Thursday, June 07, 2007

Curses Foiled Again!

Court Rebuffs F.C.C. on Fines for Indecency

If President Bush and Vice President Cheney can blurt out vulgar language, then the government cannot punish broadcast television stations for broadcasting the same words in similarly fleeting contexts.
[...]
Under President Bush, the F.C.C. has expanded its indecency rules, taking a much harder line on obscenities uttered on broadcast television and radio. While the judges sent the case back to the commission to rewrite its indecency policy, it said that it was "doubtful" that the agency would be able to "adequately respond to the constitutional and statutory challenges raised by the networks."
[...]
Mr. Martin, the chairman of the commission, attacked the panel's reasoning [...] "Hollywood will be able to say anything they want, whenever they want."
[...]
But the judges said vulgar words are just as often used out of frustration or excitement, and not to convey any broader obscene meaning. "In recent times even the top leaders of our government have used variants of these expletives in a manner that no reasonable person would believe referenced sexual or excretory organs or activities."
[...]
Mr. Bush was caught on videotape last July using a common vulgarity that the commission finds objectionable in a conversation with Prime Minister Tony Blair of Britain. Three years ago, Mr. Cheney was widely reported to have muttered an angry obscene version of "get lost" to Senator Patrick Leahy on the floor of the United States Senate.
[...]
The commission has struggled to consistently explain how it applies the rules. In the Bono case involving the Golden Globe awards, the staff initially ruled in favor of the network. After lawmakers began to complain about that decision, the commission, then led by Michael K. Powell, reversed the staff decision.
Gee, would that be the Michael K. Powell, son of Colon Powell!? Yep.

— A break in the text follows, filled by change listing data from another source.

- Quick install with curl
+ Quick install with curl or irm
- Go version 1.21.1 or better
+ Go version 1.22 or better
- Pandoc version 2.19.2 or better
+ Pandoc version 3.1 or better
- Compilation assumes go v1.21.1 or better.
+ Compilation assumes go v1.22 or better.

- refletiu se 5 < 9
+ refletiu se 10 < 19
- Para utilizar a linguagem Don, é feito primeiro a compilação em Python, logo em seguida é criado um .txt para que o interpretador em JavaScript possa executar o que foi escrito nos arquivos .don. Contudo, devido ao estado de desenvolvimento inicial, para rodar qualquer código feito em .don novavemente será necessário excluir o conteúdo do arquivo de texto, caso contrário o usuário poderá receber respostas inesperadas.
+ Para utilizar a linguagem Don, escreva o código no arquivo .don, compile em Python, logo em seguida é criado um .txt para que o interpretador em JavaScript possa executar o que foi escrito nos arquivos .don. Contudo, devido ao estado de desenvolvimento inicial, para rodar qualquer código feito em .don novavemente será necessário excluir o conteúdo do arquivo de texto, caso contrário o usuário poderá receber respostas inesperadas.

And the current Bush appointee, (Kevin Martin, who previously worked for a lawfirm that represented AT&T, CBS, Viacom, Gannett, Belo, Emmis, Gray Television, and Motorola), was aghast that "Hollywood will be able to say anything they want, whenever they want."

Dude, it's called Freedom of Speech.

And he thinks nipples are obscene. Me? I like nipples, I like them so much I have a pair. All mammals have at least a pair.

You know what's really obscene, (he asked rhetorically), 3504+ dead Americans in Iraq, a record number of American deaths and a record number of Iraqi civilian deaths since the surge escalation began.